Ana içeriğe atla

Hak ile İnşa Batıl ile Çöküş


Hayat, insana ait bir alan değildir; ona bahşedilen, emanet edilen ve anlamı sınırlarla belirlenmiş bir yolculuktur. Bu yolculukta rehber, onu var edenin kelamıdır. O kelam, insanın neyi nasıl yaşayacağını, neye sırtını dönüp neye yönelmesi gerektiğini bildirir. İşte bu yüzden yaşam, keyfî tercihlerle, modern heveslerle ya da çoğunluğun gittiği yolla anlamlı hale gelemez. 

Bir Müslüman olarak iddia ettiğimiz inancımızın evimize, ailemize, eşimizle ilişkimize ne kadar sirayet ettiğini sorgulamak zorundayız. Çünkü asıl dönüşüm, dışarıdaki İsrail'i lanetlemekle değil; içeride, evimizde egemen olan ilkesizliğe karşı mücadele etmekle başlar.

Aile Hayatımızda Hangi Ayetin Hükmü Var?

Bir adam sabah işe giderken hanımına bağırıyor. Kadın, bütün gün eşinin ilgisizliğini, sevgisizliğini çekiyor. Akşam eve gelen adam, telefona gömülmüş, çocukla iki kelime etmeden uyuyor. Sonra Cuma günü camide en ön safta saf tutuyor. Kadın sabah namazına uyanamıyor çünkü gece sabaha kadar dizi izlemiş. Ertesi gün komşusunun dedikodusunu yapıyor. Ardından tesettürü konuşuyorlar.

Soralım o hâlde: Ayet nerede? İlahî hüküm bu evin neresinde?

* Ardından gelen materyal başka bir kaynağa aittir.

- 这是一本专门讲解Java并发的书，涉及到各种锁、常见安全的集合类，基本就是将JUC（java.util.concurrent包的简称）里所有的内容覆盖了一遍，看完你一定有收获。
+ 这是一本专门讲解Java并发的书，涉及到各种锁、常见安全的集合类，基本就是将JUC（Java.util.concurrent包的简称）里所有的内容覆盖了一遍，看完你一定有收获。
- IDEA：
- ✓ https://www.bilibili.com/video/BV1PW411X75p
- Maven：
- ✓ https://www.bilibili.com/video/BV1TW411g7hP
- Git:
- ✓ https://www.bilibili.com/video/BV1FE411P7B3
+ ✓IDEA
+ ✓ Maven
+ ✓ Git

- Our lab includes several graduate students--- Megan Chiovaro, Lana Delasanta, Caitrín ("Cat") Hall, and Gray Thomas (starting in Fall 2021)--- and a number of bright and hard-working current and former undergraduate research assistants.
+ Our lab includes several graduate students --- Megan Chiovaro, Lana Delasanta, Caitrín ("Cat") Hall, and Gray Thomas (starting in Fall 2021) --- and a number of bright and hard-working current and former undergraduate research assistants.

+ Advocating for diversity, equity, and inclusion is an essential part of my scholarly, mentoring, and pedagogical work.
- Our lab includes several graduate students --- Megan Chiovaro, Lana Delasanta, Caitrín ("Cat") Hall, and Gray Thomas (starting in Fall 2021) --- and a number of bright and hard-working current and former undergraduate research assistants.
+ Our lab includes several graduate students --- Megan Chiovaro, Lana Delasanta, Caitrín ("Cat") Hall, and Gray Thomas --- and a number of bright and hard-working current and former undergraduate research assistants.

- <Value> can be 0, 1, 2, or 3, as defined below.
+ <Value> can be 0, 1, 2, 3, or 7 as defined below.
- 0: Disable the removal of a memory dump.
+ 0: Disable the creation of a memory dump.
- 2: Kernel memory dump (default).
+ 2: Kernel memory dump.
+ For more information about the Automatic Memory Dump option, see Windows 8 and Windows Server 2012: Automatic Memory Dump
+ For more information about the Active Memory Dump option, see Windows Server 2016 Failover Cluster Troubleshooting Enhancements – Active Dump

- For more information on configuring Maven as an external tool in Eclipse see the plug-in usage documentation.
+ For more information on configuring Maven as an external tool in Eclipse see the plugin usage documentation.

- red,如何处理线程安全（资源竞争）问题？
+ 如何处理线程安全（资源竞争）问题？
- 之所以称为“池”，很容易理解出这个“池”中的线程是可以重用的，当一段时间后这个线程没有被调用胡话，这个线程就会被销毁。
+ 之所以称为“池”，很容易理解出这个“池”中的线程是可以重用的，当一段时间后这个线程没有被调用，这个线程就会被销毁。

Zira hayatın tasarımcısı Allah’tır. Ve O, ilişkilerin, sevginin, saygının, sadakatin, ebeveynliğin, cinselliğin, mülkiyetin, hakların nasıl olacağını belirlemiştir.

Evlilikteki Şekil Değil, İlke Sorunu

Nikâh masasında dua okunması, düğünde Kur’an tilaveti yapılması hayatın ilahî yasaya göre şekillendiğini göstermez. Önemli olan hayatın kendisinin o dua ile uyum içinde olmasıdır.

Eşlerin birbirine karşı tavırlarında “rahmet”, “merhamet”, “iffet”, “emanet” kavramları ne kadar yer tutuyor?

Ayet diyor ki: "Onlarla iyi geçinin. Eğer onlardan hoşlanmazsanız, olabilir ki Allah bir şeyde çok hayır yaratmış olabilir."

Bugün ise tahammül kalmamış, en küçük sorunlarda boşanmalar sıradanlaşmış, sabır yerine ego, tevazu yerine konfor beklentisi gelmiş. Erkek evde hükümran değil, kadın evde emanet değil. Herkes özgürlüğün sınırlarını ilahî hükümle değil, kendi canının istediğiyle çiziyor.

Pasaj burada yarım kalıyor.